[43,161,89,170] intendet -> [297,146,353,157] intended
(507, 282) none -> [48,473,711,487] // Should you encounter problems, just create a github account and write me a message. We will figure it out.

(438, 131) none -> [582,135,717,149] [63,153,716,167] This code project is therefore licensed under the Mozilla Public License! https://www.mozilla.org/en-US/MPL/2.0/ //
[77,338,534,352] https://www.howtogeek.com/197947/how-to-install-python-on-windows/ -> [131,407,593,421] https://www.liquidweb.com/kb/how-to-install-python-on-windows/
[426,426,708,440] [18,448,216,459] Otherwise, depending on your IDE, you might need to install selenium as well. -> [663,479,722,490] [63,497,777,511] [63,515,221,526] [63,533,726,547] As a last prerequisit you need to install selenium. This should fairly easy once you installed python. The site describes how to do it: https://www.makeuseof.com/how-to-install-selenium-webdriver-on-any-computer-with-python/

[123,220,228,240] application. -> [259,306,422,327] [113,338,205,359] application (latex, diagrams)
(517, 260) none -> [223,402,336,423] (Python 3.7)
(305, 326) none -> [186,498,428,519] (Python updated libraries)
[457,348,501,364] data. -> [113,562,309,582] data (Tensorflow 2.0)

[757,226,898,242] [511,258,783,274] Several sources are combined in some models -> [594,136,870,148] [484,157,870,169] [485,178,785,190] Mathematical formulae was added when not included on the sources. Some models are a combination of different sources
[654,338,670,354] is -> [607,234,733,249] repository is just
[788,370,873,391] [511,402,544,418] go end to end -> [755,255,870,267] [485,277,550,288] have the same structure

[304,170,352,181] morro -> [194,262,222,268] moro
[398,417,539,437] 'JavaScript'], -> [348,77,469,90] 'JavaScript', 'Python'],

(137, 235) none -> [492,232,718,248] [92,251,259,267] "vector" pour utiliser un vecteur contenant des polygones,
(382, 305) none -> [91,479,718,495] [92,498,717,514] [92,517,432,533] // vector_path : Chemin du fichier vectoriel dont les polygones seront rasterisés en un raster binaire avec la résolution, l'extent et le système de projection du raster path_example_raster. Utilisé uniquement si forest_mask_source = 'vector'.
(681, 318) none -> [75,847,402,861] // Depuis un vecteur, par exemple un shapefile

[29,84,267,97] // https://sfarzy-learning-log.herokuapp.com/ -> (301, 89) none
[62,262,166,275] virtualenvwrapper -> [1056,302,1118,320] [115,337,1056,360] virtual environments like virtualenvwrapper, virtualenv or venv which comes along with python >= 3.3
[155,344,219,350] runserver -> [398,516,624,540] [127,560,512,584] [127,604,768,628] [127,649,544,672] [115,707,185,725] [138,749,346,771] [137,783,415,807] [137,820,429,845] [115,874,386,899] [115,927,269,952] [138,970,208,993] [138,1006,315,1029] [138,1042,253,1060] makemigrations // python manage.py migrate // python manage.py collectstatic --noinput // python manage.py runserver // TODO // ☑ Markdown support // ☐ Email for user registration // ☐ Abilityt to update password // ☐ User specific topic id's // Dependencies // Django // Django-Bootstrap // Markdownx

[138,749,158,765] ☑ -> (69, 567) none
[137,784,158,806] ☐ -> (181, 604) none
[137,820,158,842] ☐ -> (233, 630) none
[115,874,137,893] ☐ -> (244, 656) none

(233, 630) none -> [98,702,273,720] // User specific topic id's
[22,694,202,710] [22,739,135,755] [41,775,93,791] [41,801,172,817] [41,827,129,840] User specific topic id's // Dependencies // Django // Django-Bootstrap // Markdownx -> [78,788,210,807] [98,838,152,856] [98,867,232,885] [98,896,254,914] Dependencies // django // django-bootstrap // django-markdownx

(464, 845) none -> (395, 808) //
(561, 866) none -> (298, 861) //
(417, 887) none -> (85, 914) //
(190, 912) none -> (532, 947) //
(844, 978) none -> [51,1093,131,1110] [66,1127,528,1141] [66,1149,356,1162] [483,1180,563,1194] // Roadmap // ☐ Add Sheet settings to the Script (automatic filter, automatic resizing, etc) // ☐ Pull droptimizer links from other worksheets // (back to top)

-.-.-

[WHAT YOU NEED TO DO] Reproduce, exactly and with nothing added, the lines from the one that includes "[115,874,137,893] ☐ -> (244, 656) none" through the last line of the material.

[ANSWER BOX]
[115,874,137,893] ☐ -> (244, 656) none

(233, 630) none -> [98,702,273,720] // User specific topic id's
[22,694,202,710] [22,739,135,755] [41,775,93,791] [41,801,172,817] [41,827,129,840] User specific topic id's // Dependencies // Django // Django-Bootstrap // Markdownx -> [78,788,210,807] [98,838,152,856] [98,867,232,885] [98,896,254,914] Dependencies // django // django-bootstrap // django-markdownx

(464, 845) none -> (395, 808) //
(561, 866) none -> (298, 861) //
(417, 887) none -> (85, 914) //
(190, 912) none -> (532, 947) //
(844, 978) none -> [51,1093,131,1110] [66,1127,528,1141] [66,1149,356,1162] [483,1180,563,1194] // Roadmap // ☐ Add Sheet settings to the Script (automatic filter, automatic resizing, etc) // ☐ Pull droptimizer links from other worksheets // (back to top)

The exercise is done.